Revision comparison data
____________
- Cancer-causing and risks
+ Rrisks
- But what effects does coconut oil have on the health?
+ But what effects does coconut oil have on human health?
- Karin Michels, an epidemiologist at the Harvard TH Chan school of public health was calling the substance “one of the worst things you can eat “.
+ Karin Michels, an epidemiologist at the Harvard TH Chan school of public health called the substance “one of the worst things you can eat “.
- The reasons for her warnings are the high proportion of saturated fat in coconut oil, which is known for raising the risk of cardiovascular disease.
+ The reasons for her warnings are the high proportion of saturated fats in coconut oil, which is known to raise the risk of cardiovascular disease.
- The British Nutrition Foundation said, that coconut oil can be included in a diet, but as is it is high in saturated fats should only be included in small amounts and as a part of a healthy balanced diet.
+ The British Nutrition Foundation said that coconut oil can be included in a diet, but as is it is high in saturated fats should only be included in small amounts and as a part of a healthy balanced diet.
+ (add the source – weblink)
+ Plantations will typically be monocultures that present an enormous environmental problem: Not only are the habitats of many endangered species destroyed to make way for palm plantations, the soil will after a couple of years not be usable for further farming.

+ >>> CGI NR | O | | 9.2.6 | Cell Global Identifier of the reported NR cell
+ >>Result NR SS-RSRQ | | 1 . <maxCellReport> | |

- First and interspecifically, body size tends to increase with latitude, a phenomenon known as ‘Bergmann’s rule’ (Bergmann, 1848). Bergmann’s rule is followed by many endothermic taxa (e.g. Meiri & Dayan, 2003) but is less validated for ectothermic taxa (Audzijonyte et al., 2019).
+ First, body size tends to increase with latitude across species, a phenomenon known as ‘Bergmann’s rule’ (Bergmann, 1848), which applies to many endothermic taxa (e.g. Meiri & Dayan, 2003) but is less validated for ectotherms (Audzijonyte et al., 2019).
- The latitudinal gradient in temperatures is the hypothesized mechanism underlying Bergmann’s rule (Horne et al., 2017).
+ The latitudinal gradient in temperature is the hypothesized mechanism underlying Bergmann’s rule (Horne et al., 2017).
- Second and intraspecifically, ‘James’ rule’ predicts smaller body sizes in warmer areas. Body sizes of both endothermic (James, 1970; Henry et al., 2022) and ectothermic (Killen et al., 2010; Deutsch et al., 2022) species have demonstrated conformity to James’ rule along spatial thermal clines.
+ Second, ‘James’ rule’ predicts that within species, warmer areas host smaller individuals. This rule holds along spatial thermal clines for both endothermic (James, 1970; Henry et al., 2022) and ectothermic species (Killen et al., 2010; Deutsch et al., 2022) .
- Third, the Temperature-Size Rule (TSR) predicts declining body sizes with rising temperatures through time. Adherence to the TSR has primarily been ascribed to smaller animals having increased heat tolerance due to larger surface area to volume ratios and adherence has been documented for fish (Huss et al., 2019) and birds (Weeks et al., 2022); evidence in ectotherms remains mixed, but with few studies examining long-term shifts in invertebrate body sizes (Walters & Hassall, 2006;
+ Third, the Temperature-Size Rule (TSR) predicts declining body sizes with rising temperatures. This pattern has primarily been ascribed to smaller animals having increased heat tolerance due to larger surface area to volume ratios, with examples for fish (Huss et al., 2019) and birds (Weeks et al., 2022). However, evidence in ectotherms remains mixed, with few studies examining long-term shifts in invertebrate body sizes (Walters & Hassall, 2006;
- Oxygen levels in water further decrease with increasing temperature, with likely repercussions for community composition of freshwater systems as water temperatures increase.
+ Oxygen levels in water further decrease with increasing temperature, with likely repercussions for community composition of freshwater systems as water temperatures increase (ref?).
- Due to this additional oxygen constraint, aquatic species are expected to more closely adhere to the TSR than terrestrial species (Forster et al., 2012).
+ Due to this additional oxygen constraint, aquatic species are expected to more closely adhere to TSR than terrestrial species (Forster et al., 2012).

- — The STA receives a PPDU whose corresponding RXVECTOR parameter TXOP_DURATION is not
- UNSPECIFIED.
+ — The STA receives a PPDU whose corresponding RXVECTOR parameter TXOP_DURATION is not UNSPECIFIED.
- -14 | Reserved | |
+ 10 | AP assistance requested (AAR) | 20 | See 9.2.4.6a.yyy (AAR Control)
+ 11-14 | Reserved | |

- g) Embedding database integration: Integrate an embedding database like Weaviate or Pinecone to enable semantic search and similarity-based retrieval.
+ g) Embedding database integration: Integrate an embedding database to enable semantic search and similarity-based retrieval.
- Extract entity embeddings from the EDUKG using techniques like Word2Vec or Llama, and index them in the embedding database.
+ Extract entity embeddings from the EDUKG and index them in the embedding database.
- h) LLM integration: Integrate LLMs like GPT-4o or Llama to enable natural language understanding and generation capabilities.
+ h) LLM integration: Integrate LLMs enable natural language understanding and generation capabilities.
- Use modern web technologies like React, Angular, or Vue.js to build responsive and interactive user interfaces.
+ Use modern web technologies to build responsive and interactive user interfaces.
____________
Task description -
Retype the first line of the entries and every line after it, please, through the line that contains "<maxCellReport> | |". Add nothing.

Finished task -
- Cancer-causing and risks
+ Rrisks
- But what effects does coconut oil have on the health?
+ But what effects does coconut oil have on human health?
- Karin Michels, an epidemiologist at the Harvard TH Chan school of public health was calling the substance “one of the worst things you can eat “.
+ Karin Michels, an epidemiologist at the Harvard TH Chan school of public health called the substance “one of the worst things you can eat “.
- The reasons for her warnings are the high proportion of saturated fat in coconut oil, which is known for raising the risk of cardiovascular disease.
+ The reasons for her warnings are the high proportion of saturated fats in coconut oil, which is known to raise the risk of cardiovascular disease.
- The British Nutrition Foundation said, that coconut oil can be included in a diet, but as is it is high in saturated fats should only be included in small amounts and as a part of a healthy balanced diet.
+ The British Nutrition Foundation said that coconut oil can be included in a diet, but as is it is high in saturated fats should only be included in small amounts and as a part of a healthy balanced diet.
+ (add the source – weblink)
+ Plantations will typically be monocultures that present an enormous environmental problem: Not only are the habitats of many endangered species destroyed to make way for palm plantations, the soil will after a couple of years not be usable for further farming.

+ >>> CGI NR | O | | 9.2.6 | Cell Global Identifier of the reported NR cell
+ >>Result NR SS-RSRQ | | 1 . <maxCellReport> | |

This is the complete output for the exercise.